Week 1 daily plan (Days 2-7): skeleton to one verified block

Phase 0 Foundations. Day 1 (scaffold + docs + diagrams) is done. This breaks the Week 1 menu into one pushable deliverable plus one post per day.

No GPU this week. Everything here runs in fp32 on CPU and is verified against the HuggingFace reference. Rent the GPU around Week 5-6 for the Triton kernel.

The verification harness (set up once, Day 2)

Every “verify to ~1e-5” below means: run the HF Llama-3.2-1B for the same input, grab the intermediate activation, compare. Easiest way to get intermediates is a forward hook on the HF module:

acts = {}
def hook(name):
    def f(m, inp, out): acts[name] = out
    return f
hf_model.model.layers[0].input_layernorm.register_forward_hook(hook("rmsnorm0"))
# run hf_model(input_ids); then compare acts["rmsnorm0"] to your tensor

Keep this in tests/reference.py. Load the HF model once (fp32, CPU), expose a helper that returns the activation dict for a fixed prompt. Every component test asserts torch.allclose(mine, acts[key], atol=1e-5).


Day 2 (2026-06-17): weights + config

  • Code: implement scripts/download_weights.py (huggingface_hub.snapshot_download for meta-llama/Llama-3.2-1B into ./weights; gated repo, accept license + hf login first). Inspect config.json and the safetensors index. Populate every field in config.py:ModelConfig from the real config.json. Add the verification harness skeleton in tests/reference.py.
  • Verify: ModelConfig shapes match what the safetensors index reports.
  • Post: the config tour. What is actually inside a 1B model: 16 layers, hidden 2048, 8 KV heads vs 32 query heads (GQA), vocab 128k. The shape of the thing you are about to rebuild.

Day 3: the loader

  • Code: loader.py:load_weights. Read safetensors, build the explicit HF-key to nanoserve-attribute mapping dict, load tensors in place. This is the first rabbit hole: fused vs split qkv, the lm_head/embed_tokens tie, naming per layer.
  • Verify: every expected key is consumed, no tensor left unmapped, shapes line up.
  • Post: the weight-name-mapping rabbit hole. The unglamorous truth that half of “loading a model” is just getting the names right.

Day 4: RMSNorm + RoPE

  • Code: layers.py RMSNorm (~10 lines) and RoPE precompute + apply. RoPE is the one people get wrong: inv_freq, the cos/sin table, how it rotates q and k.
  • Verify: RMSNorm output and post-RoPE q/k both within 1e-5 of the HF hook.
  • Post (the reach one this week): RoPE explained by implementing it. Why position is a rotation, not an added vector, in maybe 25 lines. Screenshot the 1e-5 match.

Day 5: SwiGLU MLP

  • Code: layers.py SwiGLU (gate, up, down; silu(gate) * up then down).
  • Verify: MLP output within 1e-5 of the HF layer’s mlp hook.
  • Post: SwiGLU, the gated MLP every modern model uses. Short, with the diff.

Day 6: GQA attention

  • Code: layers.py single-block attention. Q/K/V projections, RoPE on q/k, repeat KV heads to match query heads (GQA), causal mask, softmax, output projection. No KV cache yet, this is the plain prefill math.
  • Verify: attention output within 1e-5 of the HF layer’s self_attn hook. The usual mismatch suspects: mask, head reshape, the GQA repeat.
  • Post: GQA in one picture. Why 32 query heads share 8 KV heads, and what that buys you in memory (foreshadows the whole paged-cache arc).

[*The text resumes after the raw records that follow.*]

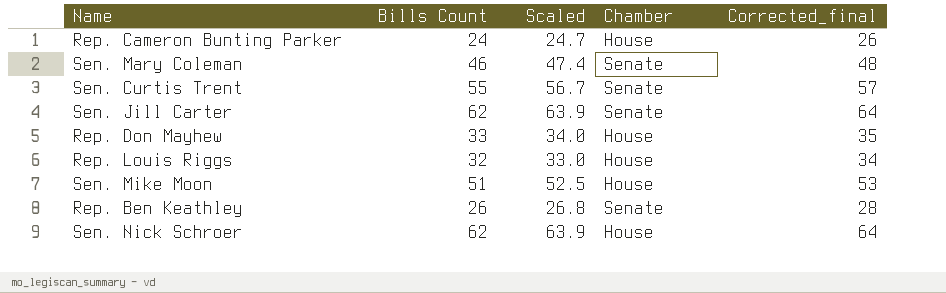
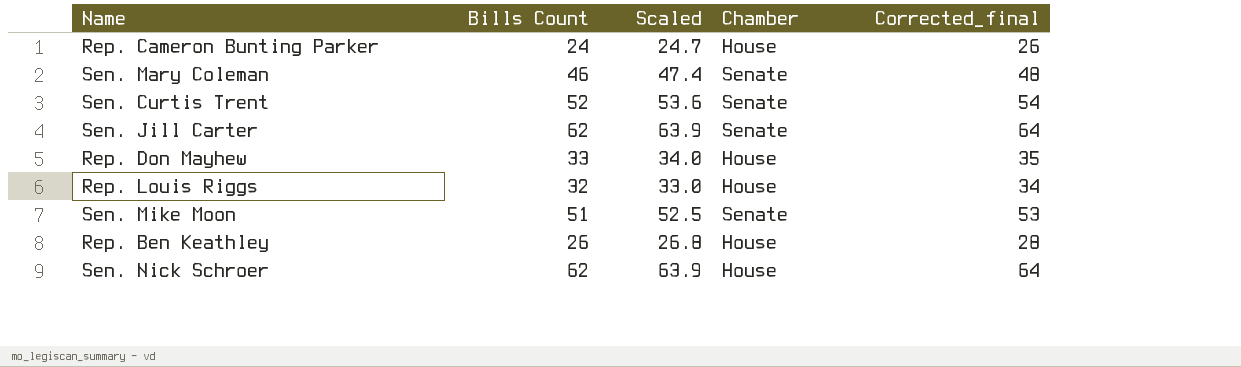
Sen. Curtis Trent | Bills Count: 55 -> 52
Sen. Curtis Trent | Scaled: 56.7 -> 53.6
Sen. Curtis Trent | Corrected_final: 57 -> 54
Sen. Mike Moon | Chamber: House -> Senate
Rep. Ben Keathley | Chamber: Senate -> House

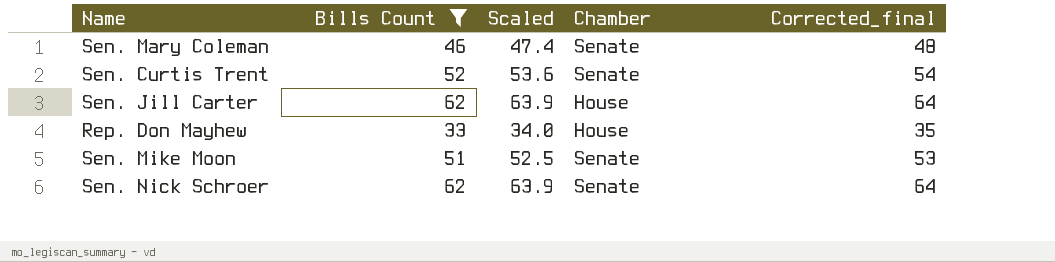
filter: none -> Bills Count >= 33
Sen. Jill Carter | Chamber: Senate -> House
Sen. Nick Schroer | Chamber: House -> Senate

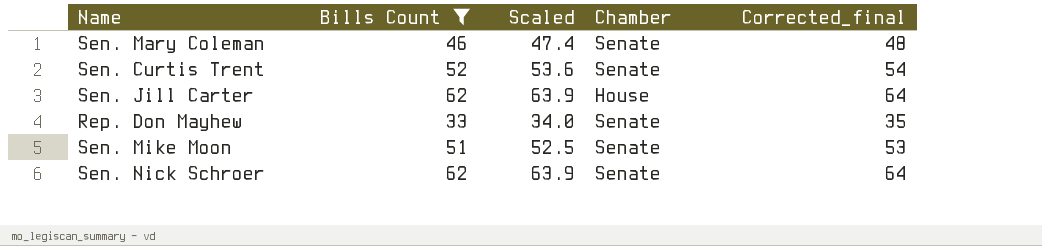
Rep. Don Mayhew | Chamber: House -> Senate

Day 7: one full block, verified

  • Code: assemble the transformer block in layers.py / wire enough of model.py to run a single block: input_layernorm, attention, residual, post_attention_layernorm, MLP, residual. Run it on the real loaded weights.
  • Verify: full block output within 1e-5 of HF model.layers[0] output. This is the Week 1 done line.
  • Post (milestone): one transformer block, rebuilt from scratch, matches HuggingFace to 1e-5. Week 1 recap: the map, the weights, the four pieces, the block. Next week is stacking 16 of these into a real forward pass.

Notes

  • Buffer rule: RMSNorm (D4) and SwiGLU (D5) are short. If you have an hour spare on a light day, start the next component so a bad day still has something to push.
  • Bad-day escape hatch: a “stuck on the GQA repeat today” post still counts. Never break the streak.
  • No em dashes in any post.
  • Each day = one commit + one post. Keep docs/daily/day-NN.md per the template.